Samuel Weber makes an important distinction between “language” and “instance”: “translation always involves not merely the movement from one language to another, but from one instance—a text already existing in one language—to another instance, that does not previously exist, but that is brought into being in the other language.” This phrasing allows for translation of instances both within a single language and between different ones, and Weber has some subtle thoughts on these topics. His main project, however, is to display creation as it is described in Genesis as “almost a translation,” because on close reading it appears as neither “an absolute beginning nor a pure performance”—only “almost a translation” because there is as yet only one place and only one language. Translation becomes “inevitable but also impossible” with the building and ruin of the Tower of Babel, and Weber now brilliantly glosses Walter Benjamin’s conception of an origin as “the insistent but unachievable attempt to restore an anterior state.” From the standpoint of redemption the attempt would still perhaps be unachievable but it would look toward the future rather than the past, toward the world it remains for us to imagine.

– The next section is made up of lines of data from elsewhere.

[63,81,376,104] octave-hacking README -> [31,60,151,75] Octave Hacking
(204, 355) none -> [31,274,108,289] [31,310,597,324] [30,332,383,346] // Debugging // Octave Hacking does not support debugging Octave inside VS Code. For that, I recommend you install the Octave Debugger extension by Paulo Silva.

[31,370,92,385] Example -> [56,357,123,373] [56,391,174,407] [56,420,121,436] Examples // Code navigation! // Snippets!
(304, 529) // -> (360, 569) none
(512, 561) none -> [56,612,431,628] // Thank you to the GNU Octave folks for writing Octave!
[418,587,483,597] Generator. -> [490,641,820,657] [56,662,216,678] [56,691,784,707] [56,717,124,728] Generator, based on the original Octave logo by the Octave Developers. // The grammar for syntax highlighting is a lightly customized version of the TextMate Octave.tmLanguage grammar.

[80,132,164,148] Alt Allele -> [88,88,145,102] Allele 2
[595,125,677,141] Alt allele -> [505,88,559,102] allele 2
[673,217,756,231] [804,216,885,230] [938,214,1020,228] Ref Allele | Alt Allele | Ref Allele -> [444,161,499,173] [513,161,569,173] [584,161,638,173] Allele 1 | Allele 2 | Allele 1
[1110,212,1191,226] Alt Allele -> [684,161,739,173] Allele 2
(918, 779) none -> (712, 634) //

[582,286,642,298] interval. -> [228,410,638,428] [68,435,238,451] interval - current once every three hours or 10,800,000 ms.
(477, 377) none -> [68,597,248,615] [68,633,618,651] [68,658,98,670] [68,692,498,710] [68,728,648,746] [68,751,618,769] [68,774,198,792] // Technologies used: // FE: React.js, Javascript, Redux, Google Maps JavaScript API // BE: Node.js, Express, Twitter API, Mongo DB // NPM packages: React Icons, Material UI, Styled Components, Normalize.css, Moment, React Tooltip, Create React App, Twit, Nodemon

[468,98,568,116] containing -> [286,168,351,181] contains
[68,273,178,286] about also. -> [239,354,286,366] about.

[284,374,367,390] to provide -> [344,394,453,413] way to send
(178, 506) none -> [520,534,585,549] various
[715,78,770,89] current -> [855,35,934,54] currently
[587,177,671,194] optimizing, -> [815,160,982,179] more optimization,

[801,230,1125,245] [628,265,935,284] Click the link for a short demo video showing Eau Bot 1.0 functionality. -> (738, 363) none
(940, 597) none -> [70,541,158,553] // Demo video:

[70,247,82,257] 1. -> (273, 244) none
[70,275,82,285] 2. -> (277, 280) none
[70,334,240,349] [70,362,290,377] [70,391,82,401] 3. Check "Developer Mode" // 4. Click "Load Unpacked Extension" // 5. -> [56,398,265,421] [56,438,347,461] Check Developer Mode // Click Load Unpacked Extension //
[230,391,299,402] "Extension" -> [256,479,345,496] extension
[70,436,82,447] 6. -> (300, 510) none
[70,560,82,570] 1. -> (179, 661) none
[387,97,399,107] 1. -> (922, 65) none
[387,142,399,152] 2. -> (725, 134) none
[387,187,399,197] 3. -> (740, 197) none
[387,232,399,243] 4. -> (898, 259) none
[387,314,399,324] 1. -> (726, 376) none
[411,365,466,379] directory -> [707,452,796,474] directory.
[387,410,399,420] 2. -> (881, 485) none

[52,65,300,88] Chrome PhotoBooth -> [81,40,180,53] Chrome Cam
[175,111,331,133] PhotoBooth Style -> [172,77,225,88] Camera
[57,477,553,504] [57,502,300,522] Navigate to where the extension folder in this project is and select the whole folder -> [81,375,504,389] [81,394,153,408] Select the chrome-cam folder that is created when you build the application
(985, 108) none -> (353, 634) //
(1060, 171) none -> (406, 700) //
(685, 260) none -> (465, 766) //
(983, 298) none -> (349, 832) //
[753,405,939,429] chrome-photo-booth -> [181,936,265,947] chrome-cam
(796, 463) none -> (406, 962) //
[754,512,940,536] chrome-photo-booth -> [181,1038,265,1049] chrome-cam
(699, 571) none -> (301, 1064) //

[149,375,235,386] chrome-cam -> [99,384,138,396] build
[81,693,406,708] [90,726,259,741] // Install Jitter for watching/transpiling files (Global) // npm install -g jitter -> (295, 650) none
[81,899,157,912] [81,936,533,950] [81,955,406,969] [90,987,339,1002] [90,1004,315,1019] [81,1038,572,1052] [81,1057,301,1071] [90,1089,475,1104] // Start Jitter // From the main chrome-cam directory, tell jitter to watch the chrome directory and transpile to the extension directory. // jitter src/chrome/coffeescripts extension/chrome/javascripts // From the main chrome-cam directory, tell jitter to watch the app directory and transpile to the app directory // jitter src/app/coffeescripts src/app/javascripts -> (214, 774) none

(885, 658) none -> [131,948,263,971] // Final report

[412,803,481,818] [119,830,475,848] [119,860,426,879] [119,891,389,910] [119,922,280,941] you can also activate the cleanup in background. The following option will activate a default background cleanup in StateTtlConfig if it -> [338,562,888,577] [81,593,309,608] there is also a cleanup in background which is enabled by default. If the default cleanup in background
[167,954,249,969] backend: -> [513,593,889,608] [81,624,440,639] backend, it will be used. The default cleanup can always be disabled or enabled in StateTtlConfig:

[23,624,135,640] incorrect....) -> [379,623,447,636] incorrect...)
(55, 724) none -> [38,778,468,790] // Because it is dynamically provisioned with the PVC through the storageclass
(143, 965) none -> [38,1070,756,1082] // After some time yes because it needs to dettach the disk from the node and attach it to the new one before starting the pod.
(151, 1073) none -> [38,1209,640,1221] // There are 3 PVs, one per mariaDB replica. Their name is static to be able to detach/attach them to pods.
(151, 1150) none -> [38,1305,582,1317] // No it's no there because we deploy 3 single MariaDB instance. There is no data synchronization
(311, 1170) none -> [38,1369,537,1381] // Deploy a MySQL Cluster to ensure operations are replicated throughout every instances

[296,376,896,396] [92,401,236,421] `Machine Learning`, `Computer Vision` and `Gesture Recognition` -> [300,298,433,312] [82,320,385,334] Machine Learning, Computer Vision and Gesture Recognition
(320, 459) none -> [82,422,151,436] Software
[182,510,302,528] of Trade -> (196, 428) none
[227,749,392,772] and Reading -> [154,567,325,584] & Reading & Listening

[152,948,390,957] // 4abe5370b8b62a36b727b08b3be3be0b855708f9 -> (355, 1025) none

Michael Wood’s essay seeks to understand, through a study of sound and silence in films from very different cultures, something of what translation can mean in the cinema: which images seem to travel without need of translation and which images do not, what visual translation looks like when it happens, how national film cultures separate and intersect, and what is the role of music in the language of film. We get a clear sense of the importance of translation in this medium when, prompted by Sergei Eisenstein,2 we remember that what in English is called a close-up is in other languages called a shot in large scale. In both cases a visual perception is translated into words, but the implied story is very different. English-speaking cultures emphasize the mimetic effect of the technique, the apparent shortening of a distance. Other cultures stress the technical fact, the actual alteration in the size of the figures or objects in the frame. Many implications lurk in such a difference.
NOTES
1. Theodor W. Adorno, Minima Moralia (Frankfurt: Suhrhamp, 1951, 1993), p. 333; trans. E.F.N Jephcott (London: Verso, 1974, 1996), p. 247.
2. Sergei Eisenstein, Film Form: Essays in Film Theory, ed. and trans. Jan Leyda (New York: Harcourt Brace, 1949, 1977), pp. 237–38.